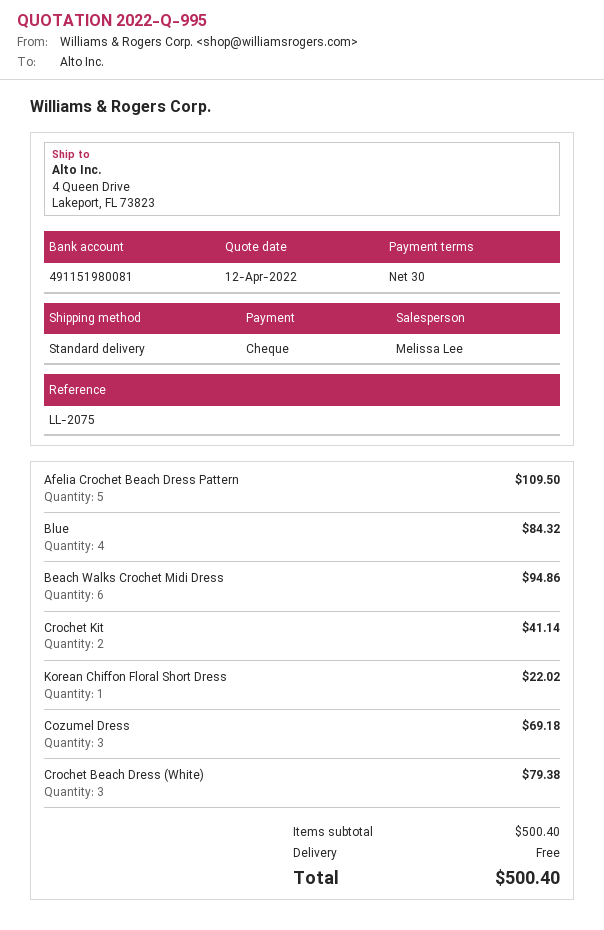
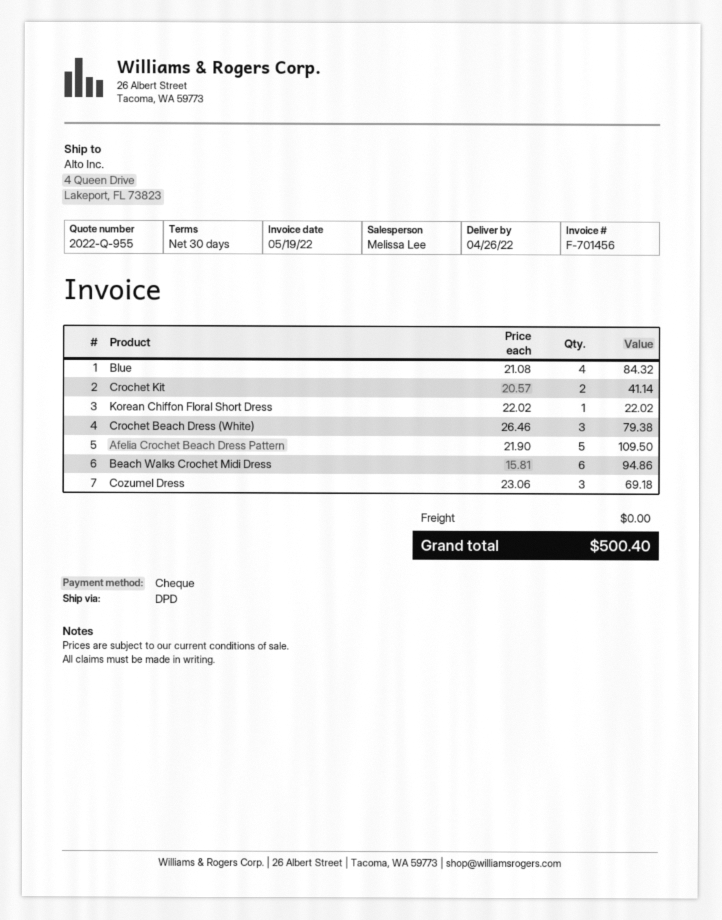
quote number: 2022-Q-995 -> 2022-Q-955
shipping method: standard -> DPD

····················

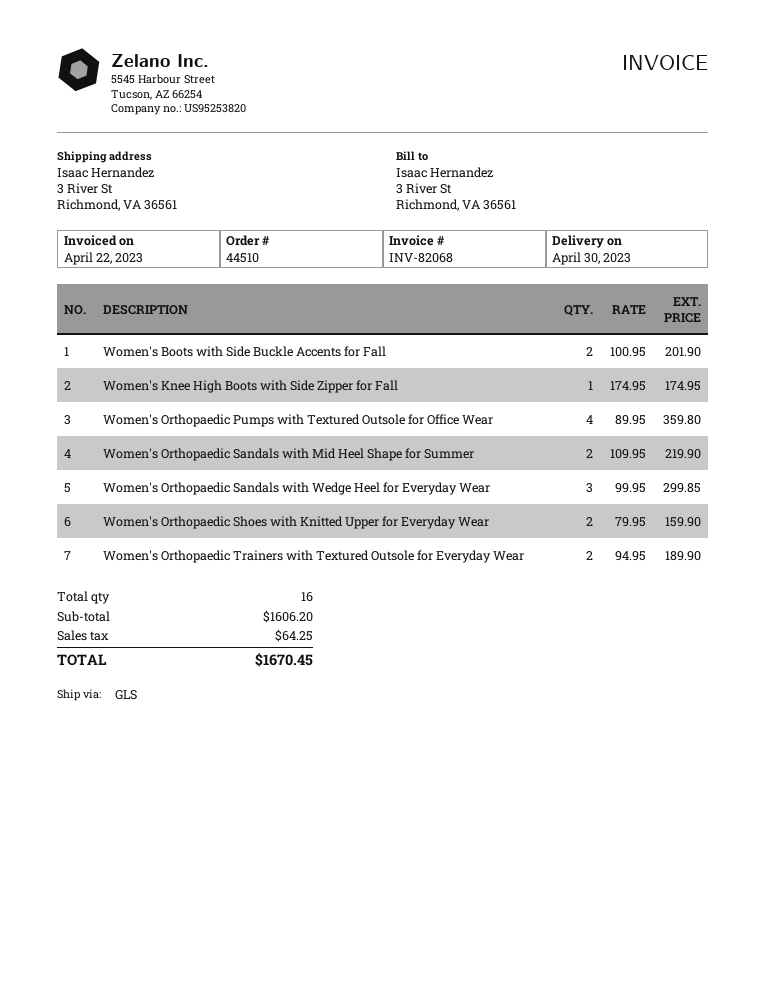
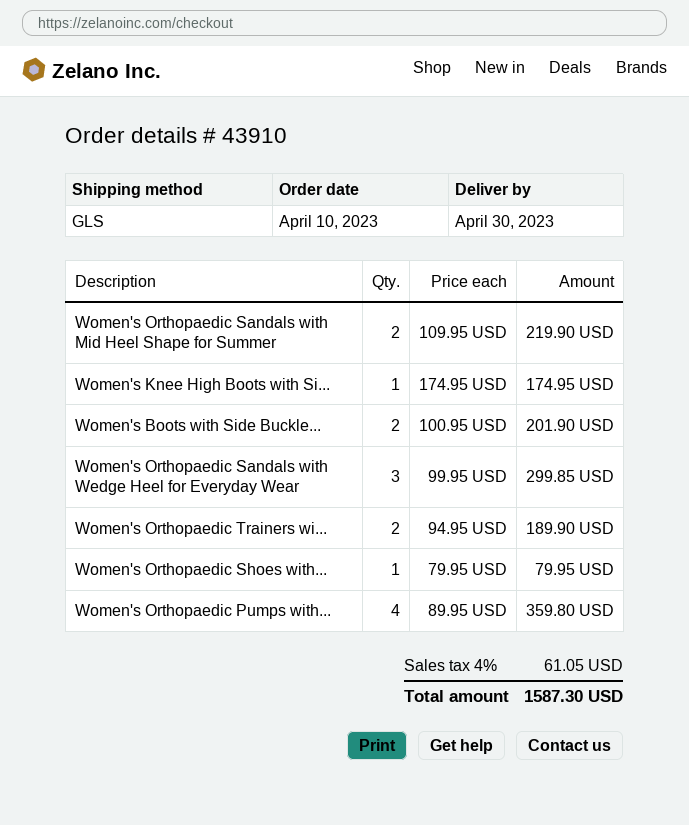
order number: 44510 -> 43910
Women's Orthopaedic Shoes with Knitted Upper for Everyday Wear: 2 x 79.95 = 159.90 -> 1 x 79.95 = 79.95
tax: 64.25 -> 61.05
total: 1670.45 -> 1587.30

····················

* **WHAT TO PRODUCE**: Wherever the string "number" appears in the records, copy the whole line.

* **ANSWER SPACE**:
quote number: 2022-Q-995 -> 2022-Q-955
order number: 44510 -> 43910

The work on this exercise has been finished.